武庫川線の終端、武庫川団地前駅。駅右手には大手スーパーが立地している。

武庫川駅方面を望む。

奥のホームは現在は使用されていない。

終端前の歩道から望む。ここからわかるマニアックな点として、使用されている線路と使用されていない線路の架線形状が違う。

駅から5分も歩けば、10数棟からなる武庫川団地がそびえ立つ。

武庫川団地を抜け、鳴尾浜海浜公園(北地区)へ。

この北地区は白球の森と呼ばれ、第65回全国高校野球選手権記念大会に出場した高校名のプレートが置かれている。

高校名プレートのみで、これだけだと良くわからない。

武庫川団地前駅から南へ徒歩約15分、阪神タイガース2軍ベースとなる、タイガーデンこと鳴尾浜球場がある。
ちなみに阪神甲子園駅からバスで15分ほどで来れるので、駅から歩いてくる人はあまり多くないとか。
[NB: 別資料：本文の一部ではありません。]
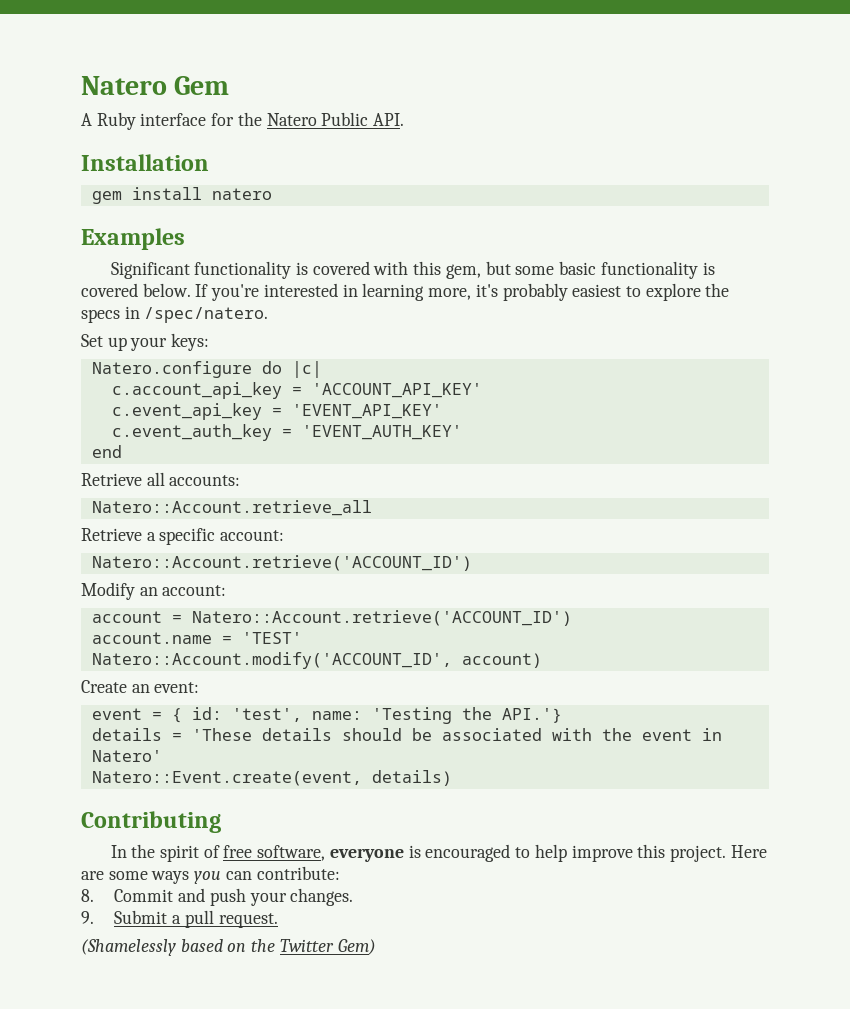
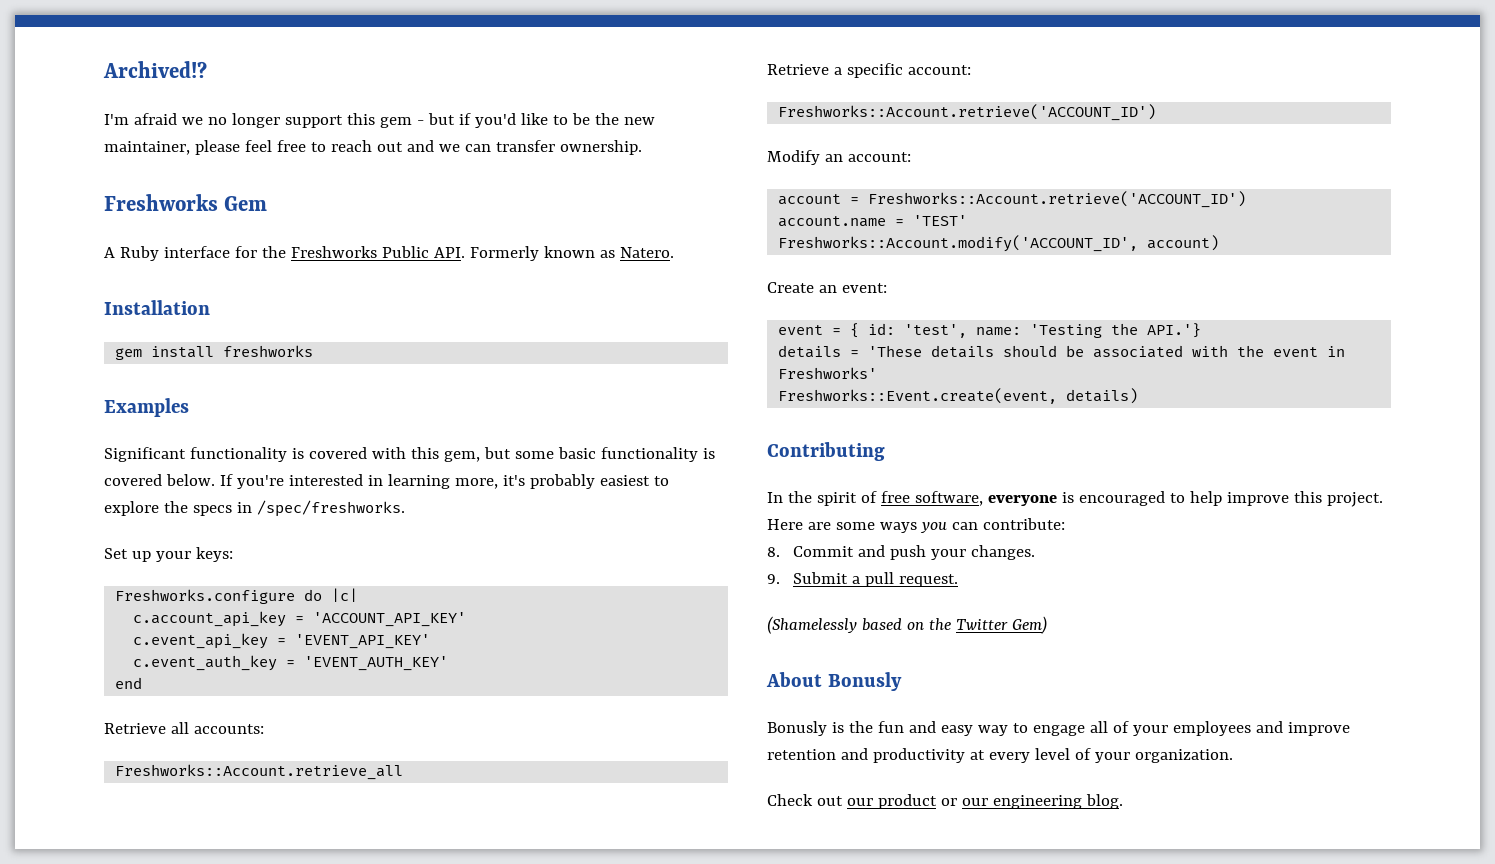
- Natero Gem
+ Archived!?
+ I'm afraid we no longer support this gem - but if you'd like to be the new maintainer, please feel free to reach out and we can transfer ownership.
+ Freshworks Gem
- A Ruby interface for the Natero Public API.
+ A Ruby interface for the Freshworks Public API. Formerly known as Natero.
- gem install natero
+ gem install freshworks
- If you're interested in learning more, it's probably easiest to explore the specs in /spec/natero.
+ If you're interested in learning more, it's probably easiest to explore the specs in /spec/freshworks.
- Natero.configure do |c|
+ Freshworks.configure do |c|
- Natero::Account.retrieve_all
+ Freshworks::Account.retrieve_all
  Retrieve a specific account:
- Natero::Account.retrieve('ACCOUNT_ID')
+ Freshworks::Account.retrieve('ACCOUNT_ID')
- account = Natero::Account.retrieve('ACCOUNT_ID')
+ account = Freshworks::Account.retrieve('ACCOUNT_ID')
- Natero::Account.modify('ACCOUNT_ID', account)
+ Freshworks::Account.modify('ACCOUNT_ID', account)
- details = 'These details should be associated with the event in Natero'
- Natero::Event.create(event, details)
+ details = 'These details should be associated with the event in Freshworks'
+ Freshworks::Event.create(event, details)
+ About Bonusly
+ Bonusly is the fun and easy way to engage all of your employees and improve retention and productivity at every level of your organization.
+ Check out our product or our engineering blog.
この日は阪神タイガース対中日ドラゴンズの試合が行われていた。
ちょうど広島3連戦が中止となり、1軍レギュラー選手も出場していたこともり、500人収容のスタンドは超満員。

阪神武庫川線に入っている車両は2編成のみ。
ワンマン改造された、武庫川線専用の7890系ー7990系(写真)と、前出の武庫川駅に留置されている7861系ー7961系の2編成。

阪神伝統の赤胴車。

今年で44年目となる7890系。元は阪神西大阪線(今の阪神なんば線)用に製造された阪神3801系3901系を、1986年に武庫川線専用車として改造された。
武庫川線専用車としては32年の実績。

7890系の車内。

運転台に据え置かれている、運転士用冷風機。

武庫川線で唯一、行き違い設備を備えている東鳴尾駅。朝有の本数が多い時は、この駅で行き違いをする。

駅舎はなく、ICカードは乗降時端末にタッチする。

ちなみにきっぷ券売機もない。

洲先駅、東鳴尾駅からの乗客は、武庫川駅中間改札横にある券売機で清算、あるいは目的地までの切符を購入する。

駅周辺は工場や住宅地が広がる。

駅手前の踏切を渡り坂道を上ると、すぐそこに武庫川が見える。

東鳴尾駅北側の踏切より

広々とした用地。廃止された武庫大橋駅から洲先駅までは複線にするための用地を取得していたが、一度も複線化されることなく今日に至る。